Julie, the blonde, was getting pretty desperate for money. She decided to go to the nicer, richer neighbourhoods around town and look for odd jobs as a handy woman.

The first house she came to, a man answered the door and told Julie, "Yeah, I have a job for you. How would you like to paint the porch?" 

"Sure that sounds great!" said Julie. 

"Well, how much do you want me to pay you?" asked the man. 

"Is fifty bucks all right?" Julie asked. 

"Yeah, great. You'll find the paint and ladders you'll need in the garage."

The man went back into his house to his wife who had been listening. 

"Fifty bucks! Does she know the porch goes all the way around the house?" asked the wife.

"Well, she must, she was standing right on it!" her husband replied. 

About 45 minutes later, Julie knocked on the door. "I'm all finished." she told the surprised homeowner. The man was amazed.

"You painted the whole porch?" 

"Yeah," Julie replied, "I even had some paint left, so I put on two coats!"

The man reached into his wallet to pay Julie. 

"Oh, and by the way," said Julie, "That's not a Porch, it's a Ferrari."


----------



## exile (Oct 9, 2008)

I've heard that one before, in a slightly different version... and it just gets better with each retelling, IMO! 

In the version I heard, her punchline is, 'And by the way, you've been mispronouncing your car's name. It's 'Porsh' with an 'sh'. But I knew what you meant!'


----------



## tko4u (Oct 9, 2008)

my moms a blonde so i always love a good blonde joke


----------



## Cryozombie (Oct 9, 2008)

Did you hear about the new Paint color called "Blonde"?
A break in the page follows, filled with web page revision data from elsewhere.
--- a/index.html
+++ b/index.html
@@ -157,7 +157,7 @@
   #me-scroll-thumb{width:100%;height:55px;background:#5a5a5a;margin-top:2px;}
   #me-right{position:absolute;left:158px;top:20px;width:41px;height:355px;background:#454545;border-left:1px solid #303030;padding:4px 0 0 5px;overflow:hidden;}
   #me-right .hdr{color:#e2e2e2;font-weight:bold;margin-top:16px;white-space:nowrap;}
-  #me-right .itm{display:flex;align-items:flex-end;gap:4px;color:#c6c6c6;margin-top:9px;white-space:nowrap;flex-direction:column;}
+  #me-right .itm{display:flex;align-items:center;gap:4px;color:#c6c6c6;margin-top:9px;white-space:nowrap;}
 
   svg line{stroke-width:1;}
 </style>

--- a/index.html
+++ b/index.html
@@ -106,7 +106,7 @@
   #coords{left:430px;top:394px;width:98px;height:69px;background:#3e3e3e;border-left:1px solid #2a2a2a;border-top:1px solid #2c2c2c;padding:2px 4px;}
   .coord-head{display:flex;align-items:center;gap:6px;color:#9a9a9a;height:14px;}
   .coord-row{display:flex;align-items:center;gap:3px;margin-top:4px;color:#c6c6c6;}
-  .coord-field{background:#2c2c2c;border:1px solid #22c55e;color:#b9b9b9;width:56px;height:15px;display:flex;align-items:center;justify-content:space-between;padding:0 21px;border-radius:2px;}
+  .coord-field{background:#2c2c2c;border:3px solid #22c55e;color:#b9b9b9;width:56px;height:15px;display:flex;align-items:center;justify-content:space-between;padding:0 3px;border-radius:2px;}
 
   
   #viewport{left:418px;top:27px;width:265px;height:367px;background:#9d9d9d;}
Its Cheap, and it spreads easily.


----------



## crushing (Oct 9, 2008)

I like it.

The version I've heard ends with, "Oh, and by the way, it's not a Porch, it's a Ferrari."


----------



## Lynne (Oct 10, 2008)

tko4u said:


> my moms a blonde so i always love a good blonde joke


 You like torturing your mom, eh?


----------



## jim777 (Oct 10, 2008)

A good friend of mine is blonde, and I once got her a t-shirt that said "Official Blonde Shirt" on the front. Then, ringing the neck in smaller letters, it said, "Head goes here" and it said "arms go here" on either arm as well 
I'll have to remember this joke for the next time I see her.


----------